(Items from a dataset)
☆ ☆ ☆ ☆ ☆ ☆ ☆
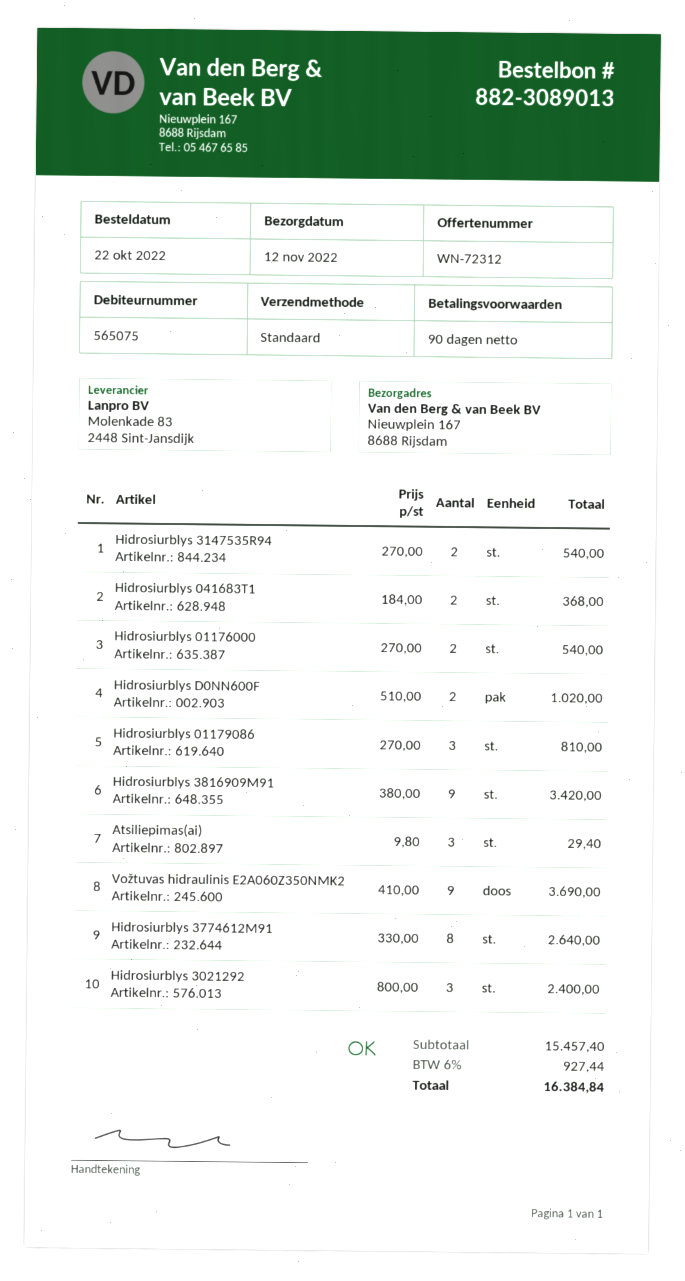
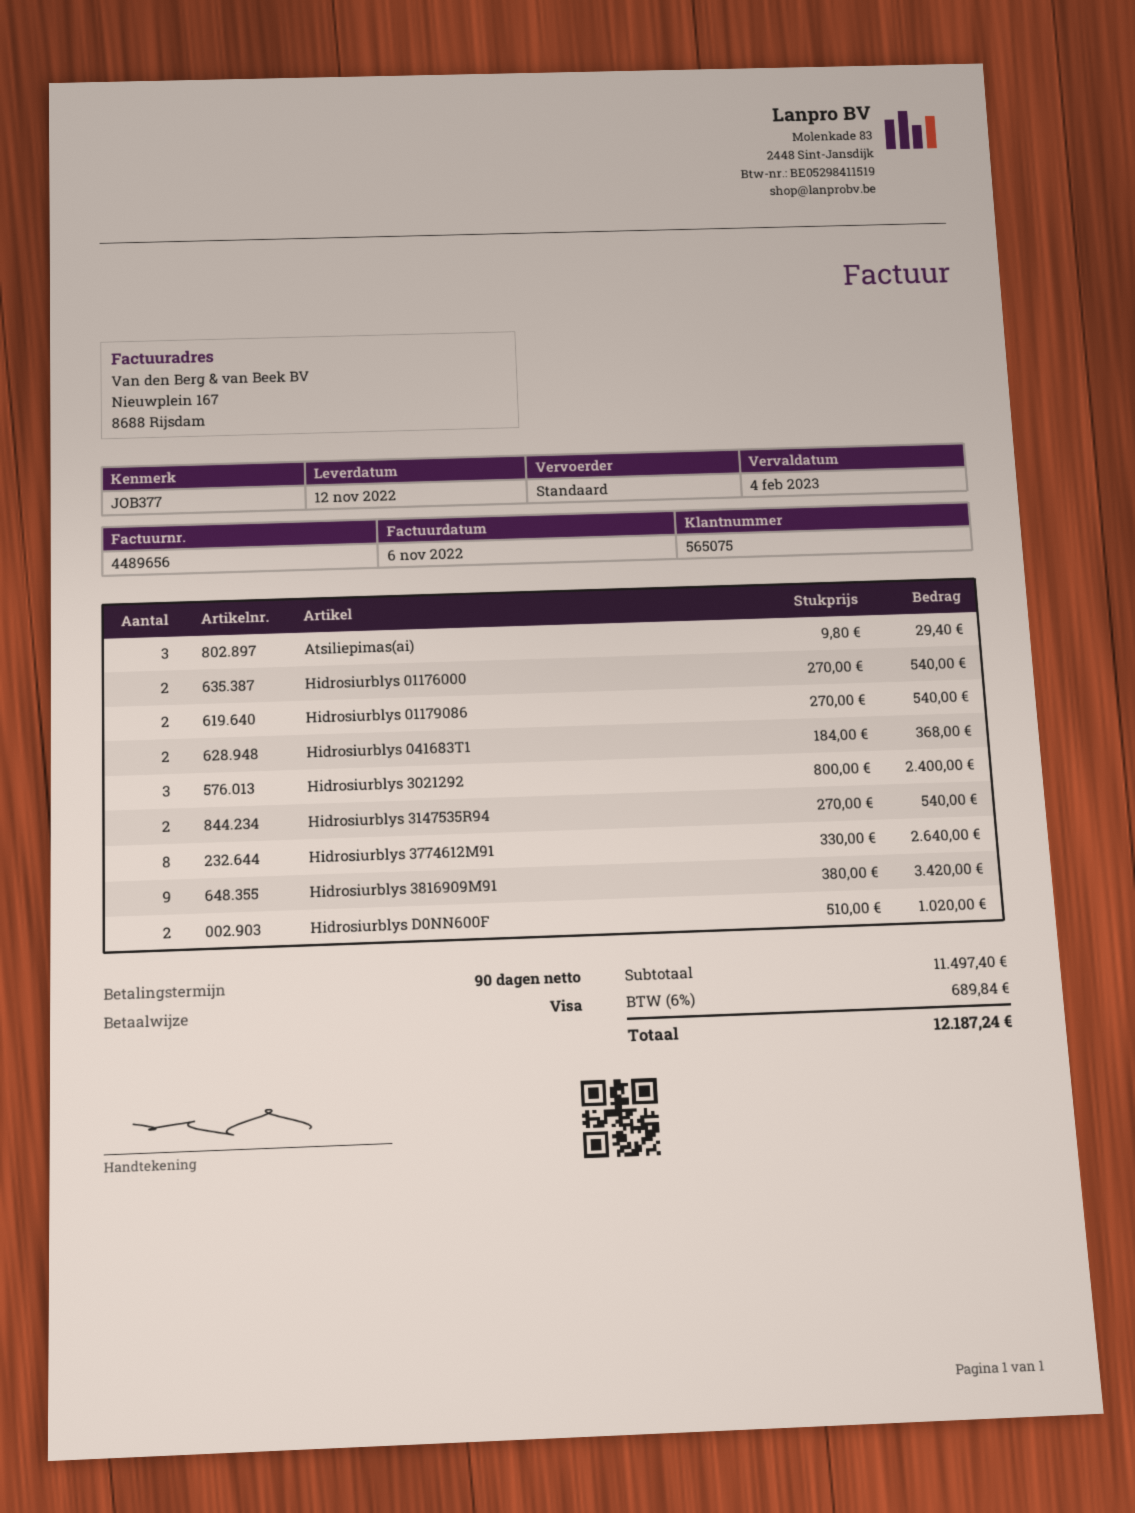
Hidrosiurblys 01179086: 3 x 270.00 = 810.00 -> 2 x 270.00 = 540.00
Vožtuvas hidraulinis E2A060Z350NMK2: 9 x 410.00 = 3690.00 -> none
subtotal: 15457.40 -> 11497.40
tax: 6% = 927.44 -> 6% = 689.84
total: 16384.84 -> 12187.24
☆ ☆ ☆ ☆ ☆ ☆ ☆
• **ABOUT THIS TASK**:
Exact retyping is required: the line with "Vožtuvas hidraulinis E2A060Z350NMK2: 9" through the end of the data, both ends included, and no other line.

• **RESPONSE TO THIS EXERCISE**:
Vožtuvas hidraulinis E2A060Z350NMK2: 9 x 410.00 = 3690.00 -> none
subtotal: 15457.40 -> 11497.40
tax: 6% = 927.44 -> 6% = 689.84
total: 16384.84 -> 12187.24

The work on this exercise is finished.